簡素な仕組みのドラムブレーキの手入れは容易
現在、主流のスポーツバイクでは、フロント・リヤ両輪とも油圧式ディスクブレーキが取り入れられます。
今に至るまでドラムブレーキを使うタイプは、軽量級バイクかイメージ重視のノスタルジックモデル程度です。
簡単なメカニカルなドラムブレーキは、シューがすり減っているということはブレーキペダルの遊びが大きくなることに直結しており、アジャスターで調整することが可能です。
さらに摩耗が進めばアジャスターでは対応不能となり、いよいよシューの交換が必要となるのです。
ブレーキシューを新品に交換するには、車輪をバイク本体から外す必要がありますので、単にシューの交換のみならず、周りのパーツもメンテナンスするようにしたいものです。

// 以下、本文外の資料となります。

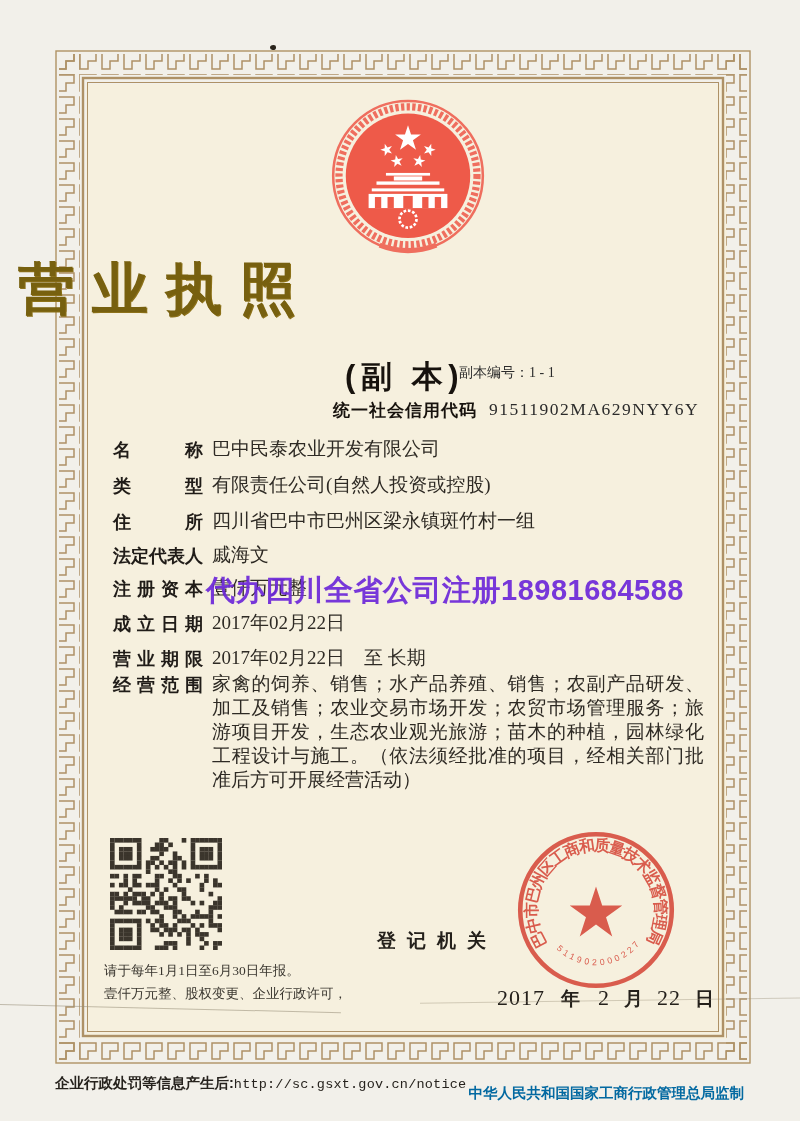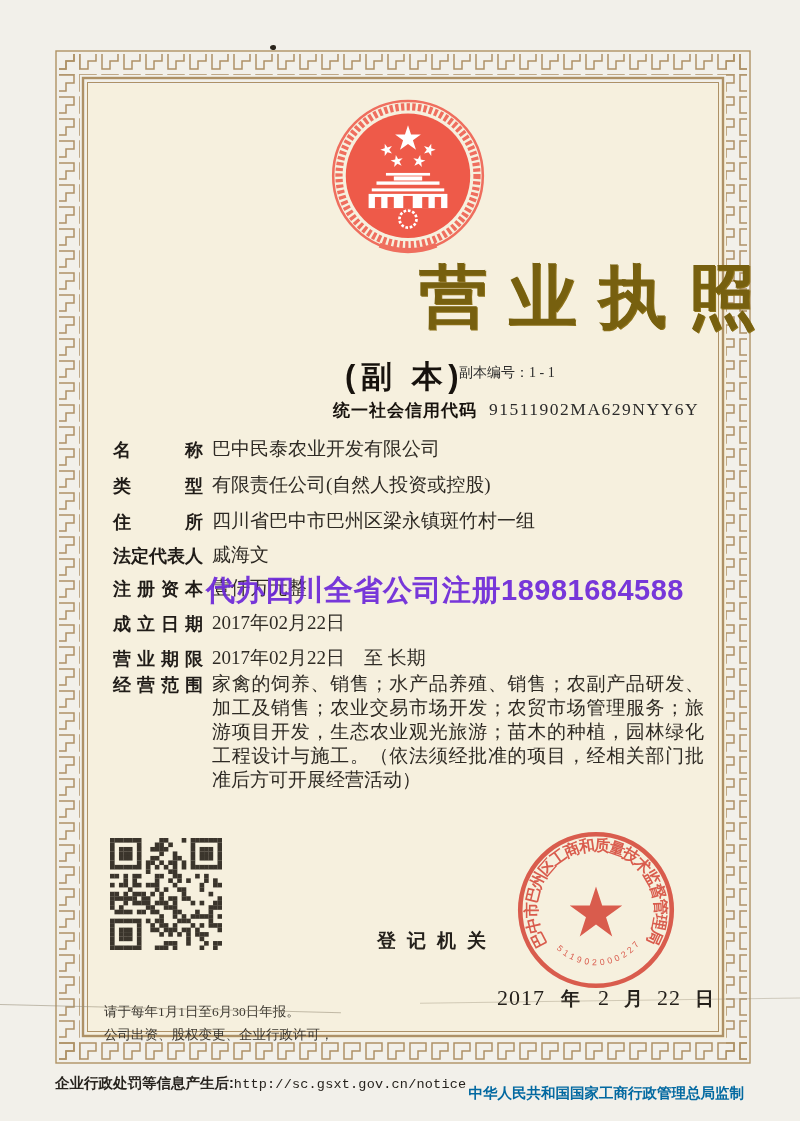--- a/index.html
+++ b/index.html
@@ -20,9 +20,9 @@
   .emblem{position:absolute;left:329px;top:97px;width:158px;height:167px;z-index:3;}
   
   .doc-title{
-    position:absolute;left:0;top:252px;width:778px;text-align:right;
-    font-family:"Liberation Sans","DejaVu Sans",sans-serif;
-    font-size:68px;font-weight:900;color:#77600f;letter-spacing:0.32em;
+    position:absolute;left:0;top:252px;width:778px;text-align:left;
+    font-family:"Liberation Sans","DejaVu Sans",sans-serif;
+    font-size:56px;font-weight:900;color:#77600f;letter-spacing:0.32em;
     text-indent:0.32em;white-space:nowrap;z-index:3;
     text-shadow:1px 1px 0 #8d721a;
   }

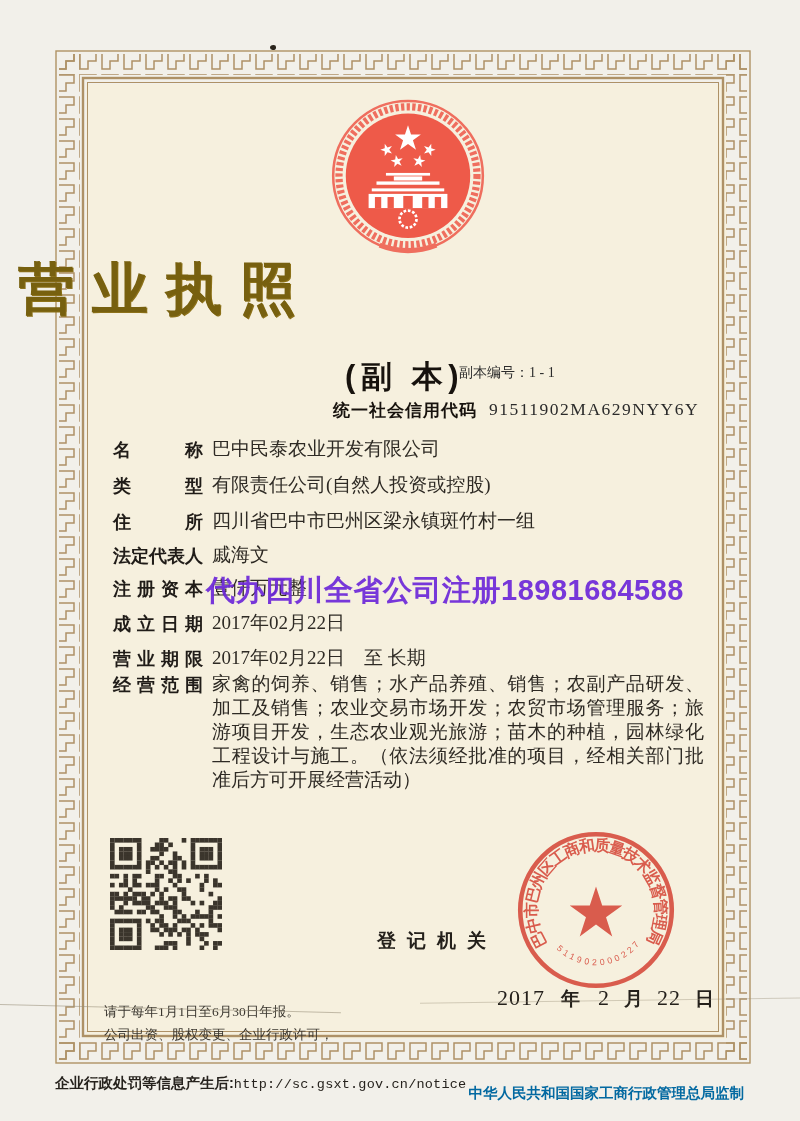--- a/index.html
+++ b/index.html
@@ -67,7 +67,7 @@
   
   .qr{position:absolute;left:110px;top:838px;width:112px;height:112px;z-index:3;}
   .notes{
-    position:absolute;left:104px;top:1001px;z-index:3;
+    position:absolute;left:104px;top:960px;z-index:3;
     font-size:13.5px;color:#3a362f;line-height:22.5px;white-space:nowrap;
   }
   

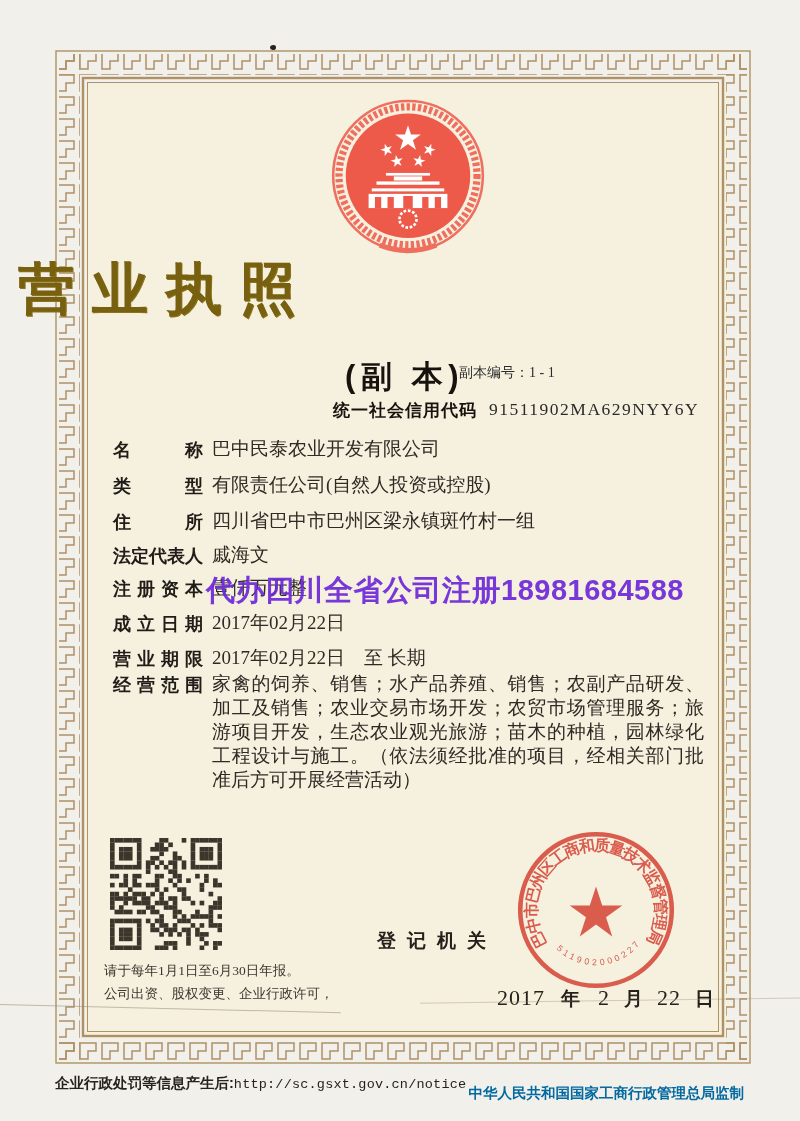--- a/index.html
+++ b/index.html
@@ -540,7 +540,7 @@
 
   <div class="notes">
     <div>请于每年1月1日至6月30日年报。</div>
-    <div>公司出资、股权变更、企业行政许可，</div>
+    <div>壹仟万元整、股权变更、企业行政许可，</div>
   </div>
 
   <div class="registry-label">登记机关</div>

ドラムブレーキの点検修理のために準備する特殊工具はありませんので、車輪を外すための十分なサイズのレンチがあれば十分でしょう。
ドラムの分解
ホイールを外してブレーキロッドを外し分解すると、シューの交換時期の近いドラムやパネルはどちらも汚れが大量に付着しています。
シューの削りカスを吸い込まないようにマスクをかけてエアでダストを飛ばすと、びっくりするほどの汚れ具合です。

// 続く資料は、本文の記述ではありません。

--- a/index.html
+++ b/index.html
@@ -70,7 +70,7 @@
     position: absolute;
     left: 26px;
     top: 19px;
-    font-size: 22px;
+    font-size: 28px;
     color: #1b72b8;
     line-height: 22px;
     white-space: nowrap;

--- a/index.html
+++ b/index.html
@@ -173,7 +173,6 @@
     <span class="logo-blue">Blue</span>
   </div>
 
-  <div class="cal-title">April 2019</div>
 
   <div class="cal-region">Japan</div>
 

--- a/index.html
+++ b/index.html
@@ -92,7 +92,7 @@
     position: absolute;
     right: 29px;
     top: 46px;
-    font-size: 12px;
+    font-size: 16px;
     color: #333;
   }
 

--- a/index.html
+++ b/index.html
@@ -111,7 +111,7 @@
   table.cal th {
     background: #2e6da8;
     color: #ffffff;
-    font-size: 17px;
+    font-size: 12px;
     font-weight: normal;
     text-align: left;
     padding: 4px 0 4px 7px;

ドラムはブレーキクリーナーで軽く清掃した後、ウェスやサンドペーパーで丁寧に磨き、最後にもう一度エアで汚れを飛ばします。
ドラムのシューの当たる面と当たらない面の間に段差がある場合は、400番前後のサンドペーパーで磨き均一にしておきましょう。
続いてパネルの掃除で摩耗した古いブレーキシューを取り外した後、キレイにクリーニングします。
パネルから古いシューを外す際、2つのパートに分かれたシューは相互に強力なバネで引っ張られており、両サイドをきっちり持って、力を入れてゆっくりと起こします。
ブレーキパネルもマスクをしてダストをエアで飛ばしたのち、クリーナーをスプレーしてウェスで拭きあげます。
アンカピンとカムも丁寧に拭いてグリスアップしておきましょう。
ブレーキパネルをガッツリ洗浄するにはバケツなどに中性洗剤と水を入れてブラシでゴシゴシこすると手っ取り早くきれいになります。
古いグリスが固着して頑固で落ちない場合はクリーナーを使ってこすりましょう。
取付けと周辺のメンテナンス
新しいシューはヤスリを使って、軽めに面取りします
できればシュースプリングも併せて交換し、その両端にはグリスを塗布した後、ドラムを組上げます。
新しいシューを組み込んだパネルをドラムへ取り付ける際、円周方向に回転させシューとドラムが円滑に動くことを確かめます。
また、ついでにメンテナンスしておきたいのがホイールベアリングの回転で、グリスが切れている場合は追加しますが、錆びたり、古いグリスの固着で円滑な回転ができなかったりする状態であれば、交換しましょう。